Severity: Critical Alert
Exit/Entry: Papua New Guinea requiring negative COVID-19 test and written approval for inbound travelers as of July 22. Other measures remain in place.
- Alert Begins: 22 Jul 2020 08:50 PM UTC
- Alert Expires: 05 Aug 2020 11:59 PM UTC
- Incident: Restrictions
- Location(s): Nationwide (map)
- Time Frame: Indefinite
- Impact: Heightened security; possible transport and business disruptions
Authorities in Papua New Guinea have tightened international movement restrictions in response to a recent increase in coronavirus disease (COVID-19) cases. As of July 23, authorities require all persons entering the country to have tested negative for a COVID-19 test within seven days prior to travel. Passengers are also required to obtain written approval from the National Pandemic Controller’s Office. The measures primarily impact Papua New Guinea nationals and permanent residents, as most foreign nationals remain banned from entering the country.
The government is maintaining restrictions nationwide. Authorities require residents to abide by social distancing and hygiene guidelines. Companies that have reopened must comply with government mandates aimed at preventing the spread of coronavirus disease; such directives may vary by industry and type of establishment. Gatherings of more than 100 people are banned. Sports and religious activities have resumed, with physical distancing measures imposed on some religious services. Universities and tertiary schools have reopened. Licensed gambling venues, nightclubs, and horse racing venues are allowed to operate only on specific days of the week. National, provincial, or local authorities could reinstate or tighten restrictions if the number of COVID-19 cases increases. Local authorities could shutter entertainment venues, liquor stores, public markets, and street vendors, as well as prevent unnecessary movement. A state of emergency remains in force in the Autonomous Region of Bougainville through Aug. 14.
Public transport has resumed throughout much of the country with limits on passenger capacity. Lingering disruptions and schedule changes are likely. Drivers in some parts of the country have complained of enforcement by police; additionally, public motor vehicle (PMV) strikes are possible and could cause temporary transport disruptions. Heightened security is likely, particularly in major cities. Reports indicate that food challenges are emerging in some areas; increasing looting, robberies, and price gouging cannot be ruled out.

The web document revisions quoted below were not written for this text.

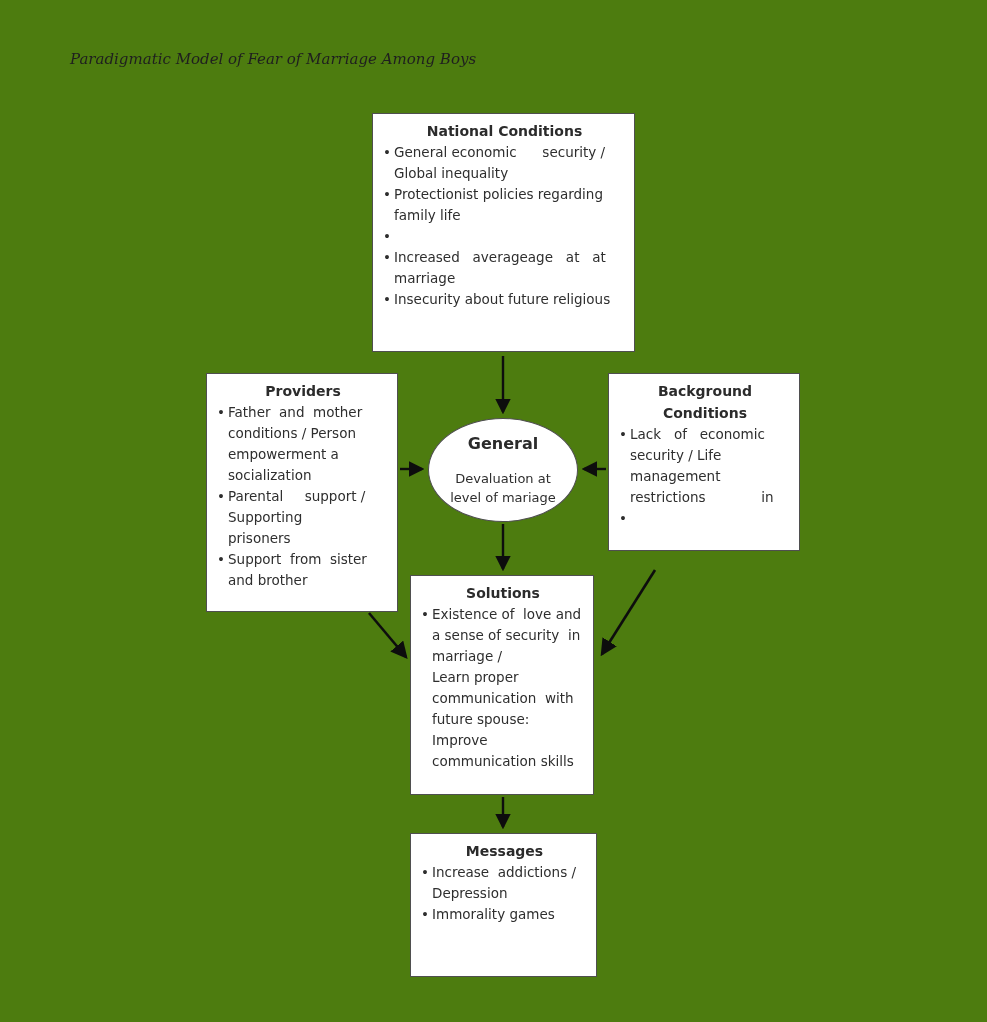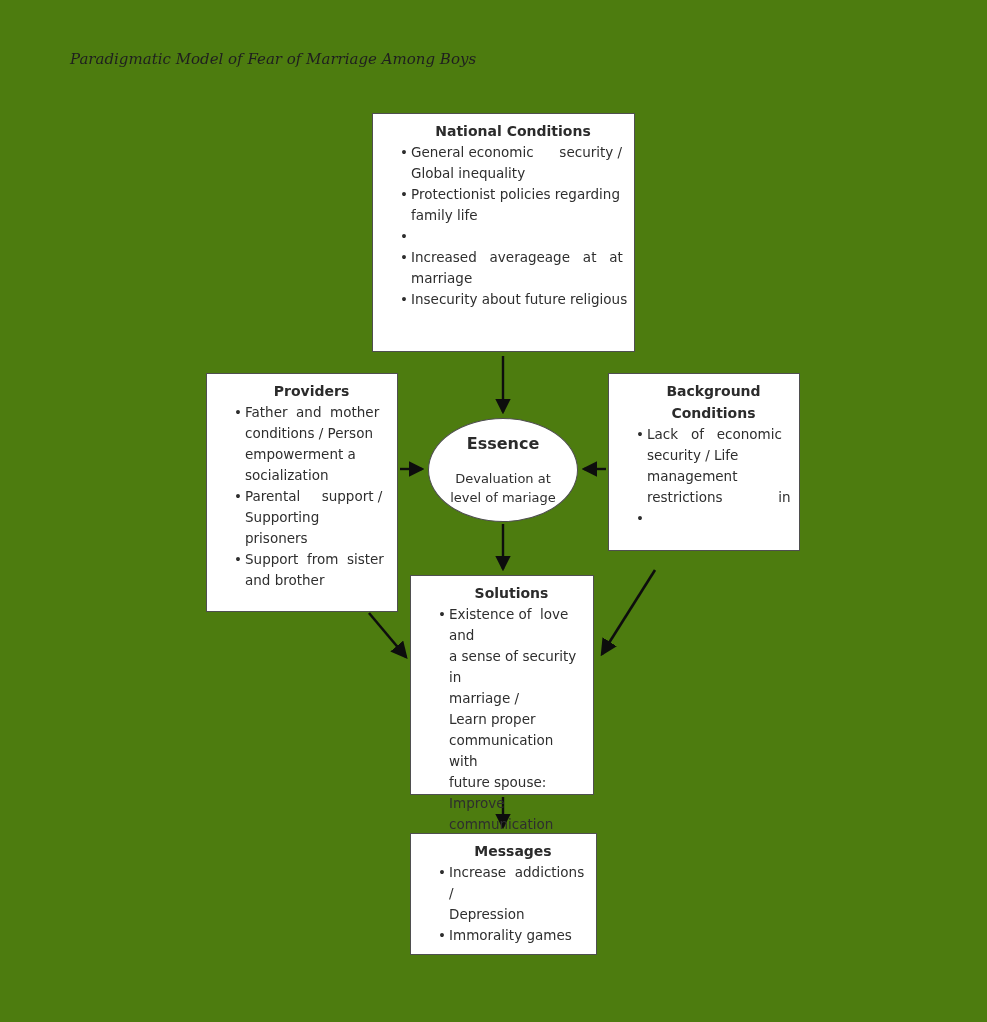--- a/index.html
+++ b/index.html
@@ -14,7 +14,7 @@
   }
   .box {
     position:absolute; border:1.6px solid #4f4f4f; background:#ffffff;
-    box-sizing:border-box; padding:6px 5px 4px 24px;
+    box-sizing:border-box; padding:6px 5px 4px 7px;
   }
   .box-title {
     text-align:center; font-weight:bold; font-size:14px; line-height:22px; color:#2b2b2b;

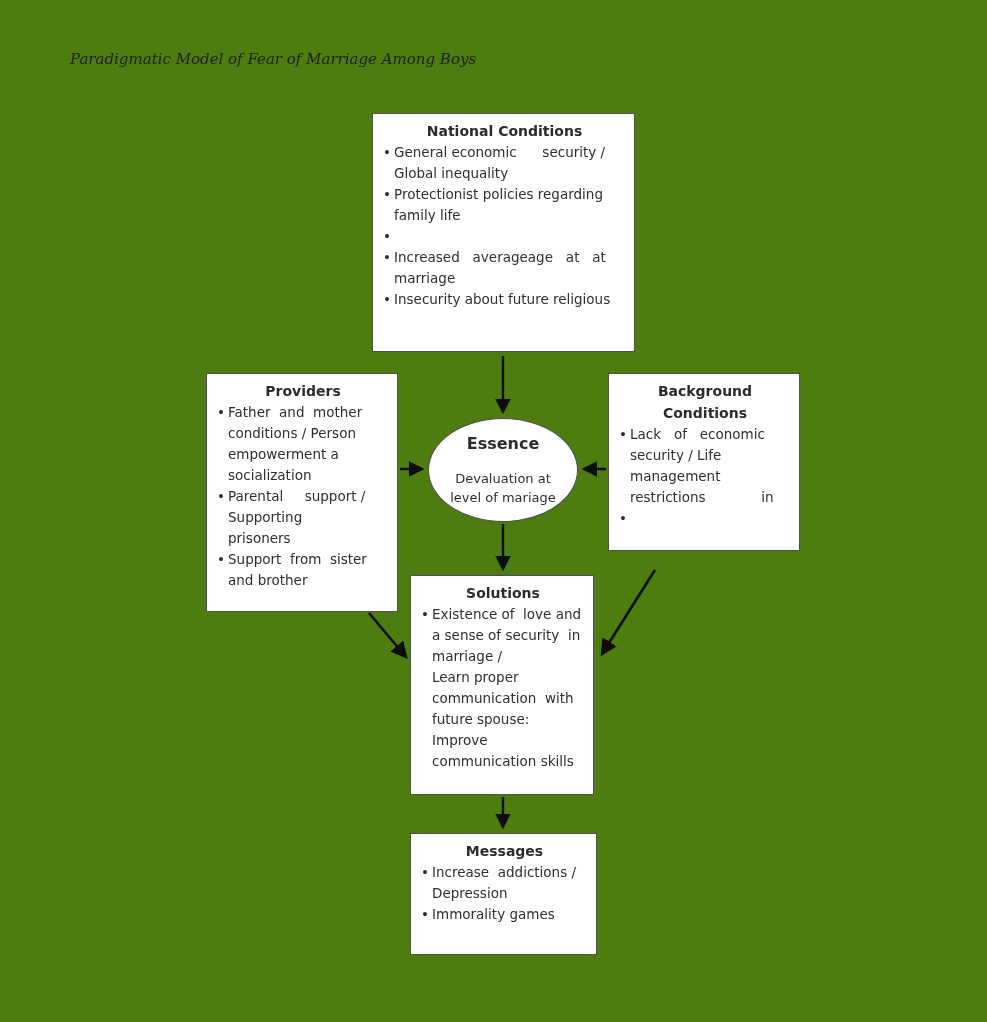--- a/index.html
+++ b/index.html
@@ -122,7 +122,7 @@
   </div>
 
   <div class="ellipse">
-    <div class="ellipse-title">Essence</div>
+    <div class="ellipse-title">General</div>
     <div class="ellipse-sub">Devaluation at
 level of mariage</div>
   </div>

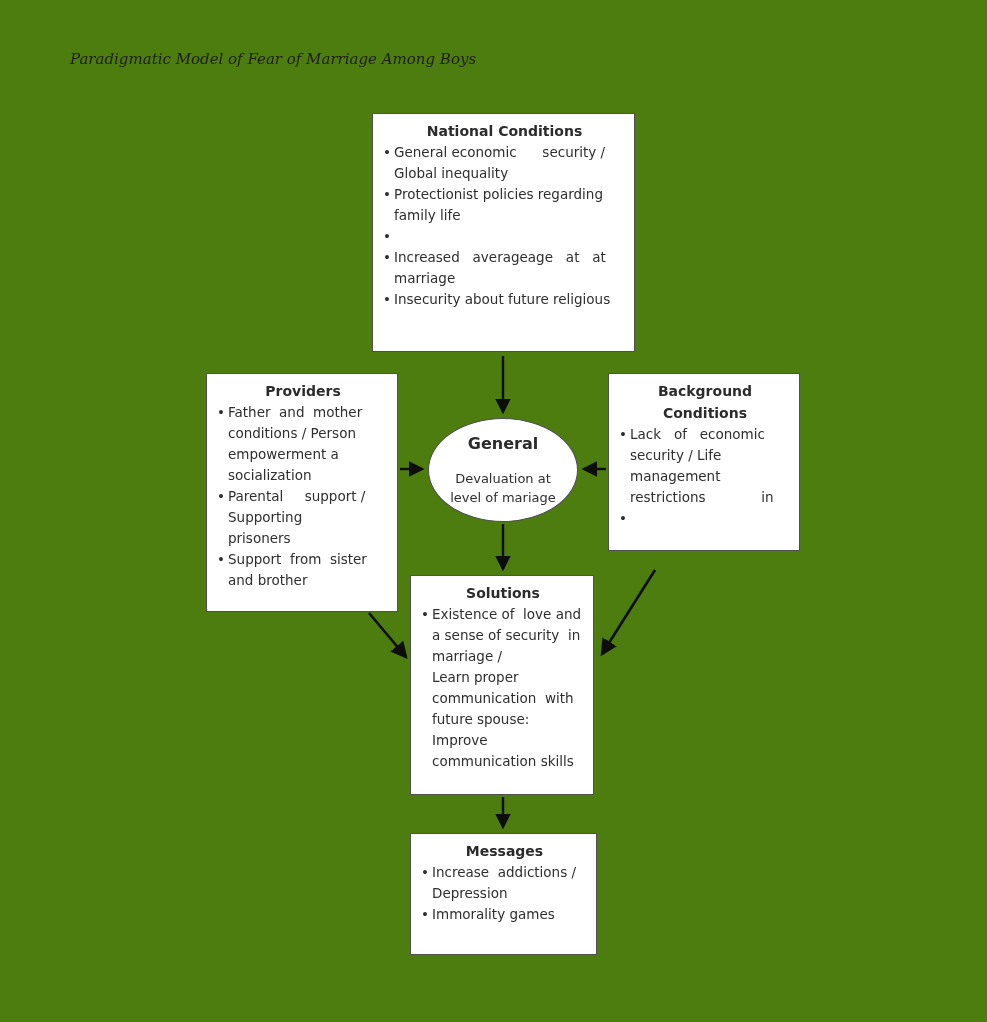--- a/index.html
+++ b/index.html
@@ -26,7 +26,7 @@
   .box-providers { left:206px; top:373px; width:192px; height:239px; }
   .box-background{ left:608px; top:373px; width:192px; height:178px; }
   .box-solutions { left:410px; top:575px; width:184px; height:220px; }
-  .box-messages  { left:410px; top:833px; width:187px; height:122px; }
+  .box-messages  { left:410px; top:833px; width:187px; height:144px; }
   .ellipse {
     position:absolute; left:428px; top:418px; width:150px; height:104px;
     border:1.6px solid #4f4f4f; border-radius:50%; background:#ffffff;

Officials have allowed domestic flights to resume to border areas and lifted requirements for passengers to obtain written approval before flying. Flag carrier Air Niugini (PX) operates a regular, albeit reduced, schedule to most domestic destinations. Travelers to Bougainville must enter via Buka Airport (BUA); passengers do not need to quarantine after arriving in the territory if they previously isolated in other areas of the country. Authorities are still requiring passengers to complete a form with contact details before boarding flights. The government has also lifted a ban on international flights, but disruptions remain possible on international routes due to decreased demand. Air Niugini has maintained limited services to Singapore, Brisbane, and Cairns, primarily for cargo flights and departing passengers.
The land border with Indonesia remains closed. Officials have deployed more military personnel to the border crossing, though reports of illegal crossings continue. Health officials have deployed to border provinces, where the government is concentrating its testing efforts. Authorities are allowing passenger arrivals at Motukea Port near Port Moresby, as well as ports in Rabaul, Morobe, and Madang, but continue to ban cruise ships and passenger yachts with more than 15 people. Ports remain open for cargo shipments with workers wearing protective gear.
Authorities continue to ban most foreign nationals from entering the country, except for permanent residents. Officials have intensified health screenings for inbound passengers. Staff at Jacksons International Airport (POM) and other ports of entry are using thermal scanners to monitor patients for possible symptoms. Citizens and permanent residents arriving in the country via aircraft must be quarantined for 14-days in Port Moresby at a facility paid for by the government or in a hotel at the traveler's expense. Officials will isolate foreigners in Port Moresby at a hotel at the traveler’s expense. Immigration and customs officials also require health declarations and travel history information before allowing passengers into the country. Officials may deny entry, require self-quarantine, or quarantine arriving passengers suspected of having COVID-19, depending on the severity of the symptoms.
Follow all official instructions. Abide by national health and safety measures. Reconfirm all travel arrangements. Consider delaying traveling if experiencing symptoms associated with COVID-19, as they may prompt increased scrutiny and delays. Prepare to discuss and provide evidence for recent travel history. Liaise with trusted contacts for further updates and guidance. Maintain contact with your diplomatic mission. Plan for possible ground shipping and travel delays; seek alternative routes and shipping methods for time-sensitive cargo.
Emphasize basic health precautions, especially frequent handwashing with soap and water, or an alcohol-based hand sanitizer if soap and water are unavailable. Practice good coughing/sneezing etiquette (i.e., covering coughs and sneezes with a disposable tissue, maintaining distance from others, and washing hands). There is no evidence that the influenza vaccine, antibiotics, or antiviral medications will prevent this disease, highlighting the importance of diligent basic health precautions.